Cujas Library (Bibliothèque Cujas), named after the French jurist and scholar Jacques Cujas (1520-1590), is an academic research library, and the largest law library in Europe. It is located in the Latin Quarter, next to the Panthéon and Sainte-Geneviève Library, in the 5th arrondissement of Paris.

== History ==

Cujas Library was originally the library of the Law School of the University of Paris (which dates back to 1215). The collections of the library were dispersed during the French Revolution. Consequently the current collections have been built since 1829 only.

From 1876 to 1914, Paul Viollet, head librarian, dedicated much effort to developing the library’s collections. At that time, the library was located in the main building of the Law School of Paris, on the Place du Panthéon. In 1958, a new building was opened to house the Library.

In 1970, the University of Paris was split into several universities. The former Law School library became an inter-university library.
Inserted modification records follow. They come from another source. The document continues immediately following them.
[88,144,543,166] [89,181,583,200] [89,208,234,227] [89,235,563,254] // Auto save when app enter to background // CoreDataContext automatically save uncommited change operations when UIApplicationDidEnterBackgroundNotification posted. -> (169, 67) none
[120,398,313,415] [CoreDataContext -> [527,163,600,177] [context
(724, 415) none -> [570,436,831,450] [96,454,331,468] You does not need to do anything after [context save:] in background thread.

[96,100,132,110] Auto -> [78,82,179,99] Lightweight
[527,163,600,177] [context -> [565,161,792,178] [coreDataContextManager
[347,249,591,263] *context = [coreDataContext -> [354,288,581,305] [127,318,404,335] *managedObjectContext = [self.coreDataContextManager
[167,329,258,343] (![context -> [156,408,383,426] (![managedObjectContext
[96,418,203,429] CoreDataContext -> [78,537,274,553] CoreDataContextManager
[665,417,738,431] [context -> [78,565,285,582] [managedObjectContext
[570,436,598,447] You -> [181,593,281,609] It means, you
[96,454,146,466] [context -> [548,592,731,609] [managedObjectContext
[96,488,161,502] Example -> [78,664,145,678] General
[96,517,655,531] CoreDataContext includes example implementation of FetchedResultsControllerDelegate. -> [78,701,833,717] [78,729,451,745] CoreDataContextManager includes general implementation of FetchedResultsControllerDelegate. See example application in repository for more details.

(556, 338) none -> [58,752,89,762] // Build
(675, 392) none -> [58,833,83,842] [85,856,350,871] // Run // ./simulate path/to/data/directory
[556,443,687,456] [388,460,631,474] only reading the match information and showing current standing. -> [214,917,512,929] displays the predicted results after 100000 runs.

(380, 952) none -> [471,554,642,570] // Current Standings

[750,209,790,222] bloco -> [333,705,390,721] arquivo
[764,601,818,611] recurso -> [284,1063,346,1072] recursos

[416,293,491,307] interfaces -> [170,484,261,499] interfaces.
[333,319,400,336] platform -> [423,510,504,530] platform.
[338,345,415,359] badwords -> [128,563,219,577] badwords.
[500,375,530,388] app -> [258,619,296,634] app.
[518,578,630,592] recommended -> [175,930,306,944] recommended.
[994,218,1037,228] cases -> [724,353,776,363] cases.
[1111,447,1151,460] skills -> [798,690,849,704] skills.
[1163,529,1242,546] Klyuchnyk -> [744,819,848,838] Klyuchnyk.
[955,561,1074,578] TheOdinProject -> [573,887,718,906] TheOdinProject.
In 1978, the library took the name of Cujas Library. Since 1979, Cujas Library has been operating under the supervision of Panthéon-Assas University and Pantheon-Sorbonne University.

== Privileges ==

Access to the library is mainly for scholars, Panthéon-Assas University and Panthéon-Sorbonne University 3rd-year undergraduates and postgraduates, and other universities' students (LLM and PhD students), and people with special interests in law, economics, and political sciences.

== Collections ==

The library is specialized in law, since it has been and still is a major reference and research library in legal studies. But Economics and Political Sciences are also targeted for acquisitions.

The library holds 750,000 items, including all Panthéon-Sorbonne University and Panthéon-Assas University legal dissertations and some doctoral dissertations from other universities. It is also a European Documentation Centre and has official documents by the United Nations and its committees from 1948 to 2010. Documents from the League of Nations, from the International Labour Organization and from the International Labour Office (journals) are also present.

There is a significant rare book collection and reading room (salle du patrimoine) whose items have been acquired over the years. Cujas Library has a partnership with the French National Library (Bibliothèque nationale de France), as far as projects in the field of Law are concerned, especially in preservation and digitization.